TASK STATEMENT
Print each entry again exactly as written, and keep the pictures out.

SOURCE MATERIAL
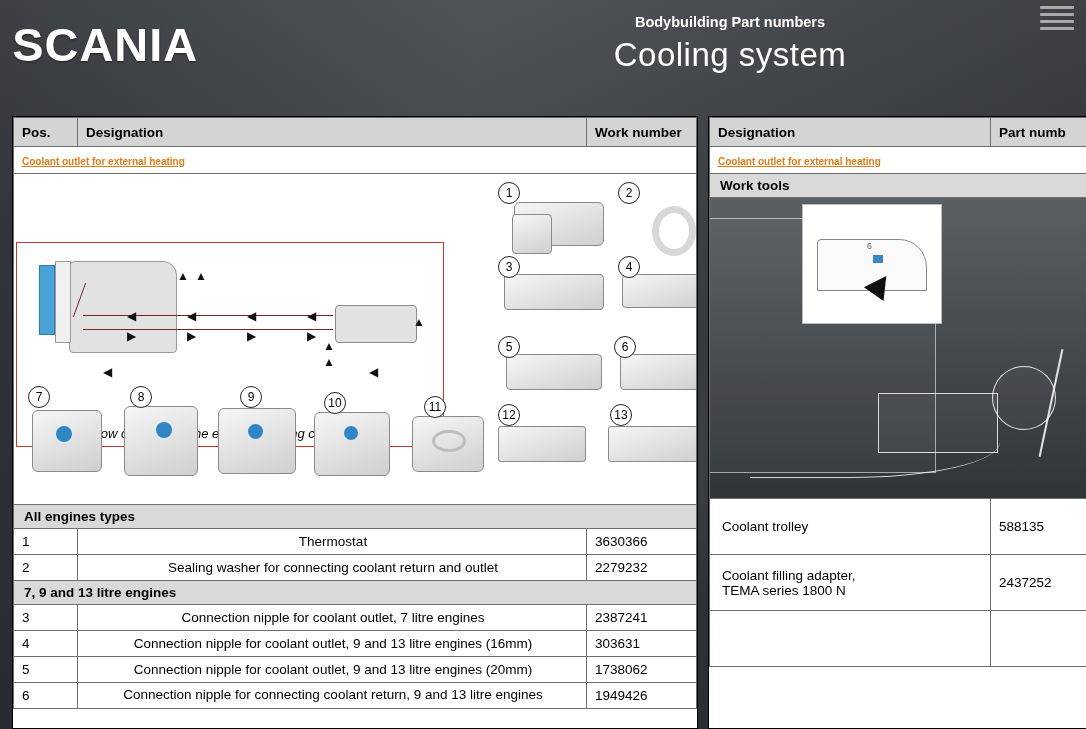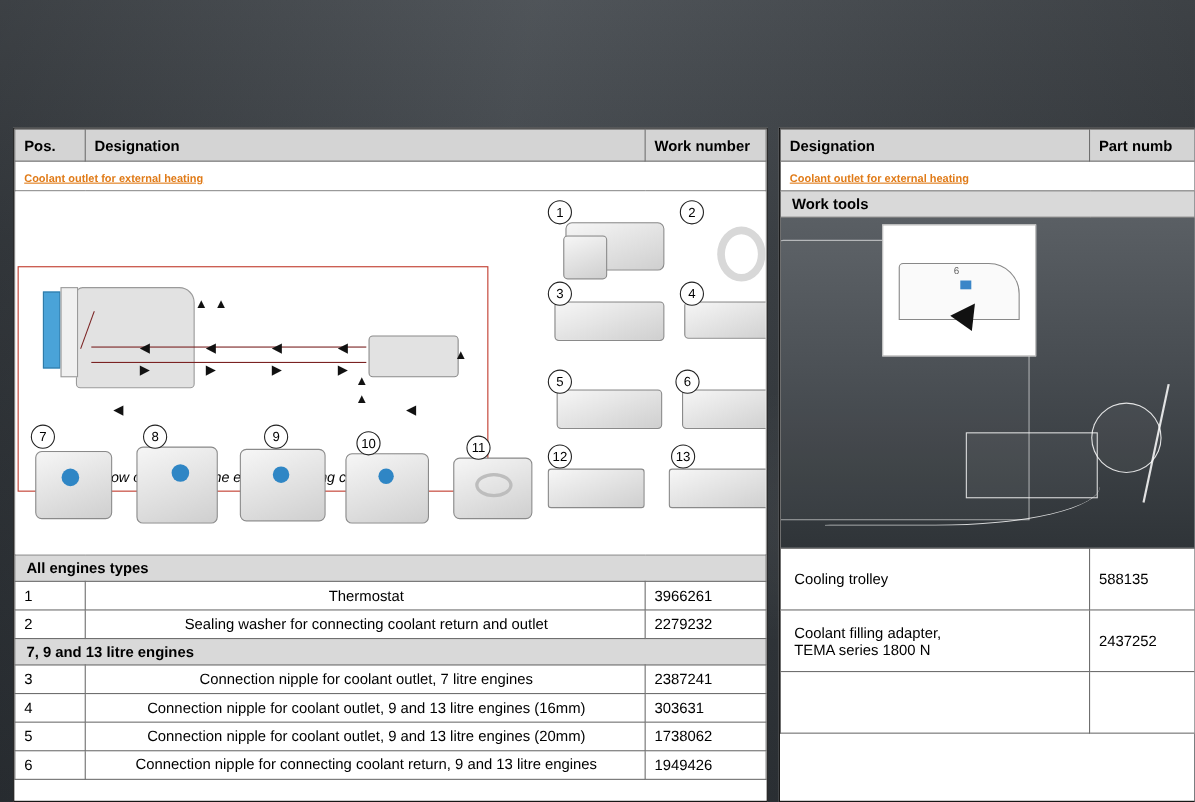--- a/index.html
+++ b/index.html
@@ -150,6 +150,19 @@
 <div id="page">
   <div id="bg-texture"></div>
 
+  <div id="header">
+    <div id="logo">SCANIA</div>
+    <div id="header-titles">
+      <div id="subtitle">Bodybuilding Part numbers</div>
+      <div id="title">Cooling system</div>
+    </div>
+    <div id="hamburger">
+      <span></span>
+        <span></span>
+        <span></span>
+        <span></span>
+    </div>
+  </div>
 
   <div id="left-panel">
     <table class="tbl">

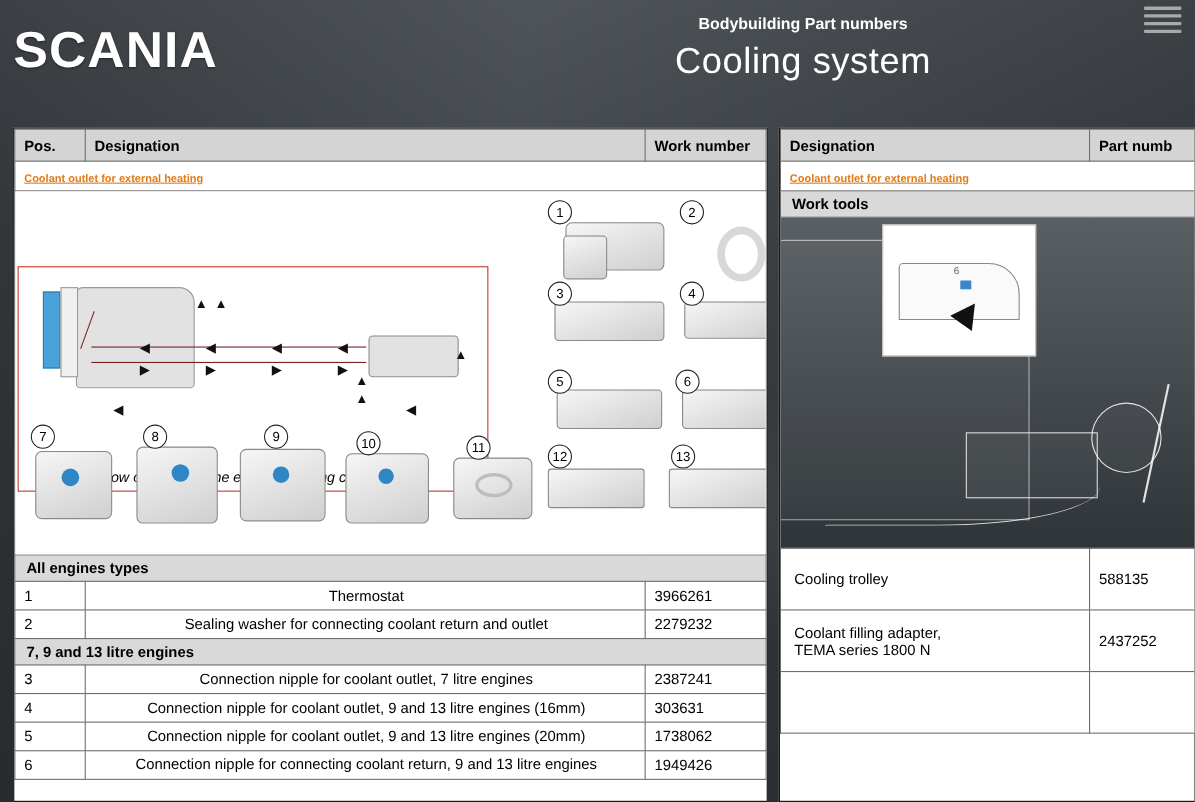--- a/index.html
+++ b/index.html
@@ -348,7 +348,7 @@
           </td>
         </tr>
         <tr class="r-row">
-          <td class="rdes">Cooling trolley</td>
+          <td class="rdes">Coolant trolley</td>
           <td>588135</td>
         </tr>
         <tr class="r-row">

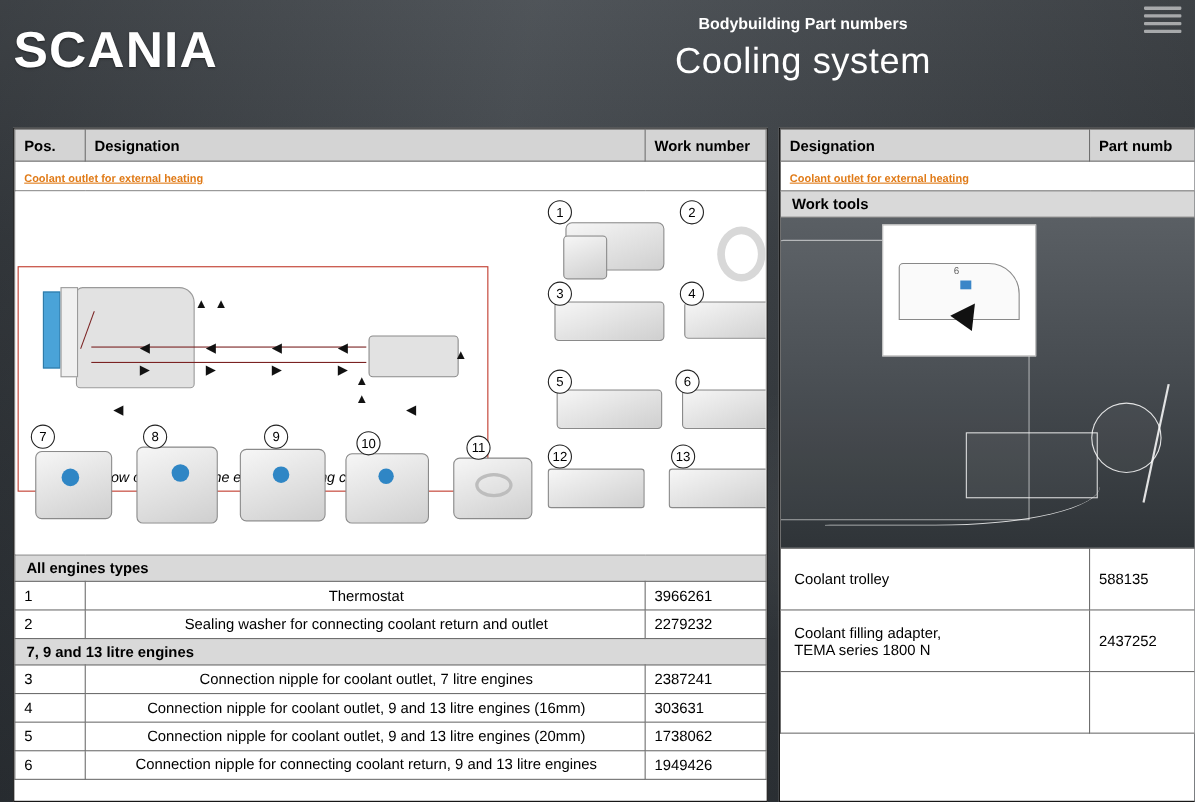--- a/index.html
+++ b/index.html
@@ -276,7 +276,7 @@
         <tr class="data-row">
           <td class="pos">1</td>
           <td class="des">Thermostat</td>
-          <td class="pn">3966261</td>
+          <td class="pn">3630366</td>
         </tr>
         <tr class="data-row">
           <td class="pos">2</td>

EXERCISE RESPONSE
--- a/index.html
+++ b/index.html
@@ -150,6 +150,19 @@
 <div id="page">
   <div id="bg-texture"></div>
 
+  <div id="header">
+    <div id="logo">SCANIA</div>
+    <div id="header-titles">
+      <div id="subtitle">Bodybuilding Part numbers</div>
+      <div id="title">Cooling system</div>
+    </div>
+    <div id="hamburger">
+      <span></span>
+        <span></span>
+        <span></span>
+        <span></span>
+    </div>
+  </div>
 
   <div id="left-panel">
     <table class="tbl">

--- a/index.html
+++ b/index.html
@@ -348,7 +348,7 @@
           </td>
         </tr>
         <tr class="r-row">
-          <td class="rdes">Cooling trolley</td>
+          <td class="rdes">Coolant trolley</td>
           <td>588135</td>
         </tr>
         <tr class="r-row">

--- a/index.html
+++ b/index.html
@@ -276,7 +276,7 @@
         <tr class="data-row">
           <td class="pos">1</td>
           <td class="des">Thermostat</td>
-          <td class="pn">3966261</td>
+          <td class="pn">3630366</td>
         </tr>
         <tr class="data-row">
           <td class="pos">2</td>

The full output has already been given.